En esta ocasión, la mayoría de los asistentes, ya con la mente puesta en los emparedados y las distintas bebidas que se ofrecía en la taberna próxima a la iglesia, no estaban como para echar en falta a don Celestino. Claro que tampoco repararon que no se asomara a la puerta del templo, ni siquiera para recoger las felicitaciones que — como si fuera un torero que ha realizado una buena faena —, la gente suele hacer al sacerdote tras las bodas, No obstante, su reaparición en la vecina taberna unos cuantos minutos después, tuvo una buena acogida ya que, él, todo sonrisas, y con aires de triunfo, se vio obligado a ir rechazando el aluvión de canapés y vinos que todo el mundo le iba ofreciendo.
Todavía impregnados los cerebros de los cánticos de las mejores voces del lugar, y cansados de tantas incómodas genuflexiones, ahora, entre los bocadillitos de jamón y chorizo, se agitaban todos creando un ambiente festivo. Alegres y bullangueros, formando desiguales grupitos que se saludaban a gritos, aunque estuvieran a tan sólo unos cuantos centímetros unos de otros, conseguían causar la admiración de los que sin estar invitados los saludaban como si también formaran parte del festejo. El más nutrido de esos grupos era, como es lógico, el que formaban los recién casados y sus respectivas familias. También el divino atraía a un grupito. Embutido en su flamante túnica, aparte de la novia y su exuberante vestido, era el que más agasajos recibía. En algunos momentos, daba la impresión de ser el mismísimo Papa que, sin decir palabra alguna, saludaba con la impenetrable sonrisa que parecía tener instalada en su oronda cara, a los que se iban acercando a él como si buscaran su bendición.
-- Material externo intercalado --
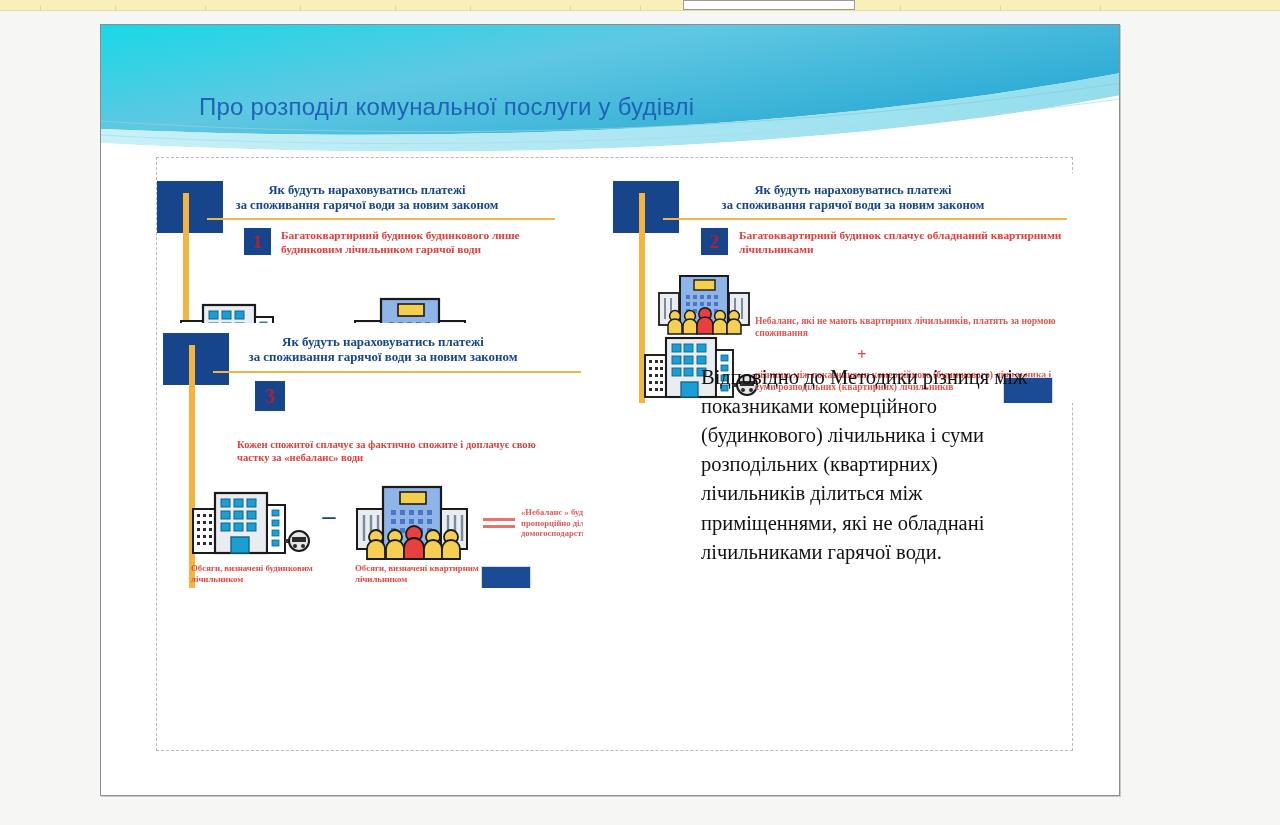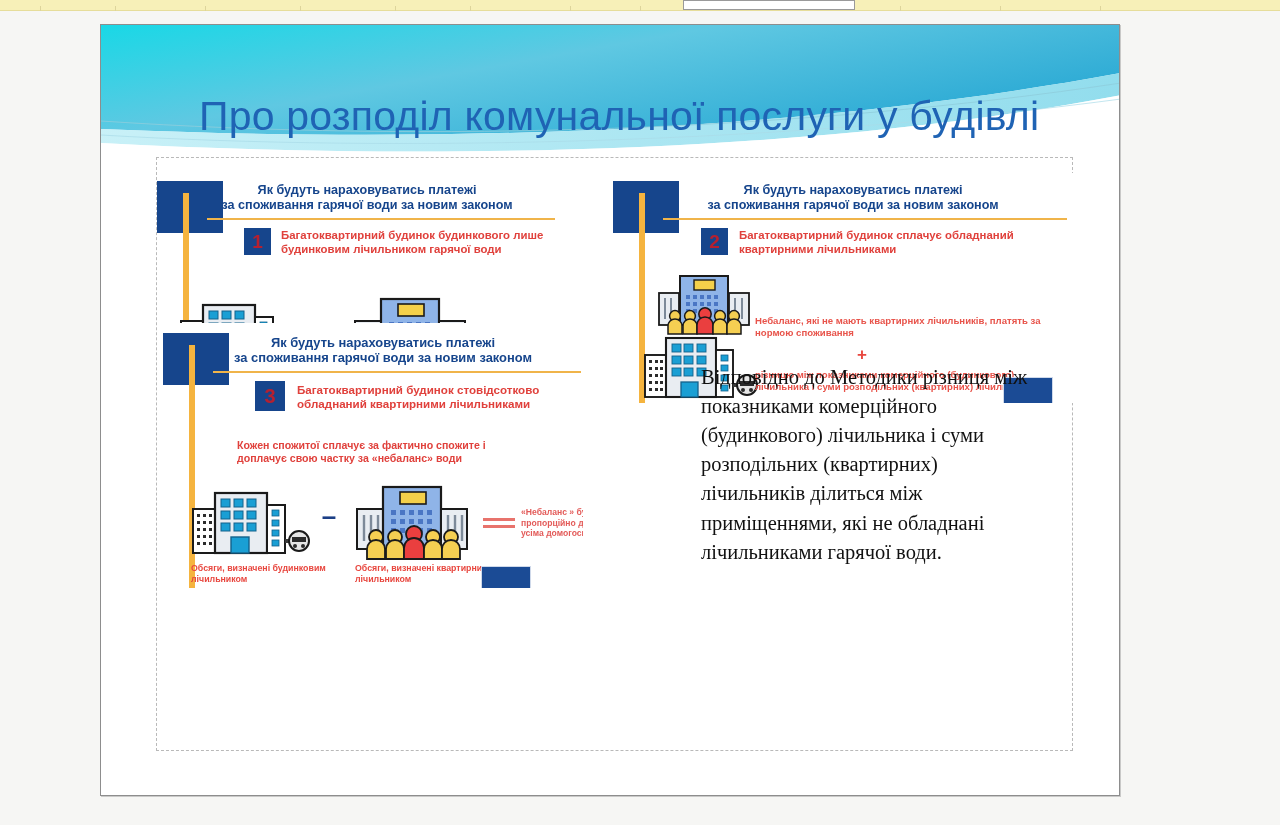"Про розподіл комунальної послуги у" #slide-title { font-size: 41px -> 24px }
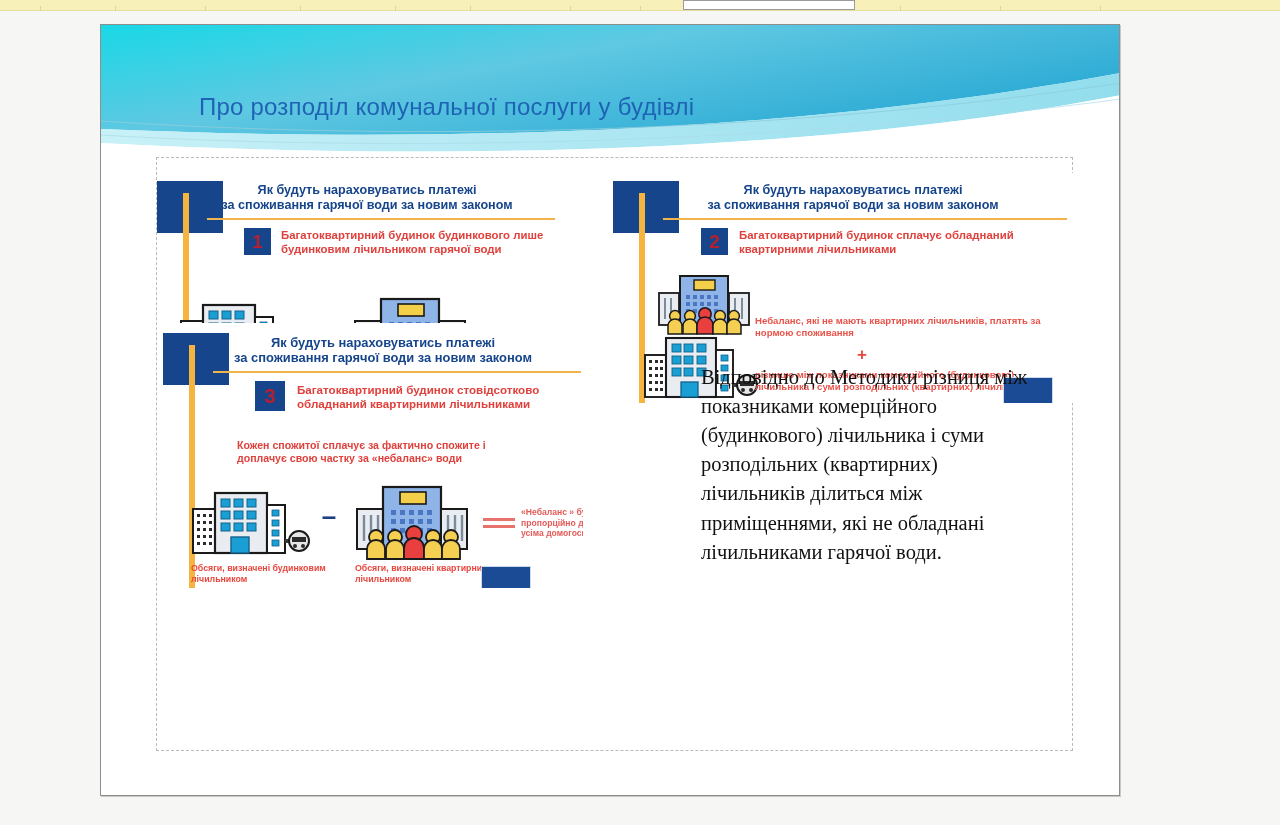"Як будуть нараховуватись платежі" .info-card { font-family: none -> Liberation Serif, serif }
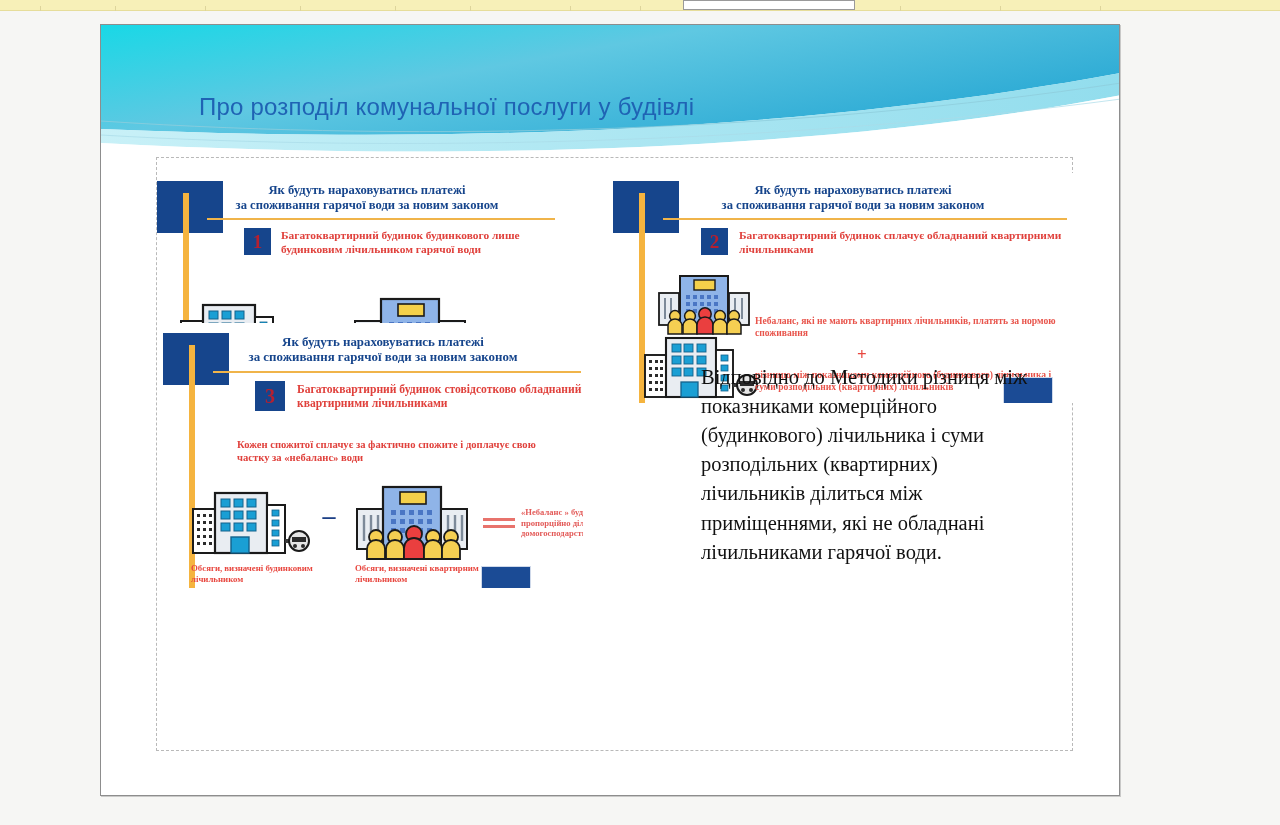"Багатоквартирний будинок стовідсотково" div.red-text { html: <div>Багатоквартирний будинок стовідсотково обладнаний квартирними лічильниками</div> -> none }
Terminado aquel preámbulo de aperitivos diversos además de los abundantes cacahuetes y patatas fritas, celebrado dentro y fuera de la taberna del pueblo, la gente se fue dispersando. Como obedeciendo a una determinada señal, todos los invitados, o sea, todos los bien vestidos, se dirigieron al local en el que les servirían la cena en la que, aunque se suponía que era una sorpresa, todos sabían en lo que consistía. Según rumores, uno de los platos que iban a servir eran gambas al ajillo. La verdad es que, a juzgar por la celeridad con la que se personaron todos los invitados en aquel limpio y profusamente adornado salón que todavía olía a lejía, dejaba adivinar la atracción que ejercía en ellos la promesa de aquellas dichosas gambas. Una vez ya hubieron entrado todos al local, entre vivas, aplausos y demás muestras de regocijo — todo ello manifestado en el más rústico estilo que imaginar se pueda —, cada cual se fue sentando en donde le indicaba el papelillo con su nombre que estaba situado en el primero de los platos de la pequeña pila que se hallaba rodeada de multitud de cuchillos, tenedores y cucharillas. A Juanito le colocaron en uno de los extremos de la mesa de honor, o sea, al lado de los testigos que estaban sentados junto al joven matrimonio. Cómodamente instalado allí, Juanito ya ni se movió. Manteniendo en su rostro de sandía una de aquellas expresiones que, según el momento, podía interpretarse como la mueca de alguien que pasaba por ahí, o la sonrisa del que se sabe que va a comer y beber gratis. No obstante, sus ojos, todo pupila, parecían observar, con aire condescendiente, el alboroto que los demás invitados organizaban a su alrededor antes de sentarse.
Así, erguido en su asiento como un juez de opereta, permaneció imperturbable en todo momento sin abrir la boca si no era para engullir todo lo que, unos y otros, obsequiosamente, no paraban de ponerle en su plato. Unas cuantas horas más tarde, cuando ya, agotado todo lo comestible— incluidas las célebres gambas sumergidas en aceite picante y ajos enteros — y casi todo lo bebible, a juzgar por los gritos con los que se expresaban los que todavía les quedaba algo por decir, la gente empezó a moverse. Como si se hubiesen puesto de acuerdo, se fueron levantando de sus asientos dispuestos a utilizar la energía que les quedaba, para bailar, o simplemente merodear entre las mesas, o, como hicieron algunos, prepararse para regresar a sus casas. Claro que, no sin antes pasar a cambiar impresiones entre los pocos que aún permanecían sentados, y, principalmente, saludar o despedirse de los miembros de las familias de los contrayentes y, como no, rendir un respetuoso agasajo a Juanito que, como si no hubiera pasado el tiempo por él, se mostraba imperturbable, exhibiendo la misma extraña sonrisa que mostrara al comienzo de la cena. Sin mostrar la más ligera muestra de fatiga, y sin acusar haber satisfecho totalmente el envidiable apetito con el que había colaborado al resplandor de aquella fiesta, recibía impávido todos los saludos que le dirigían.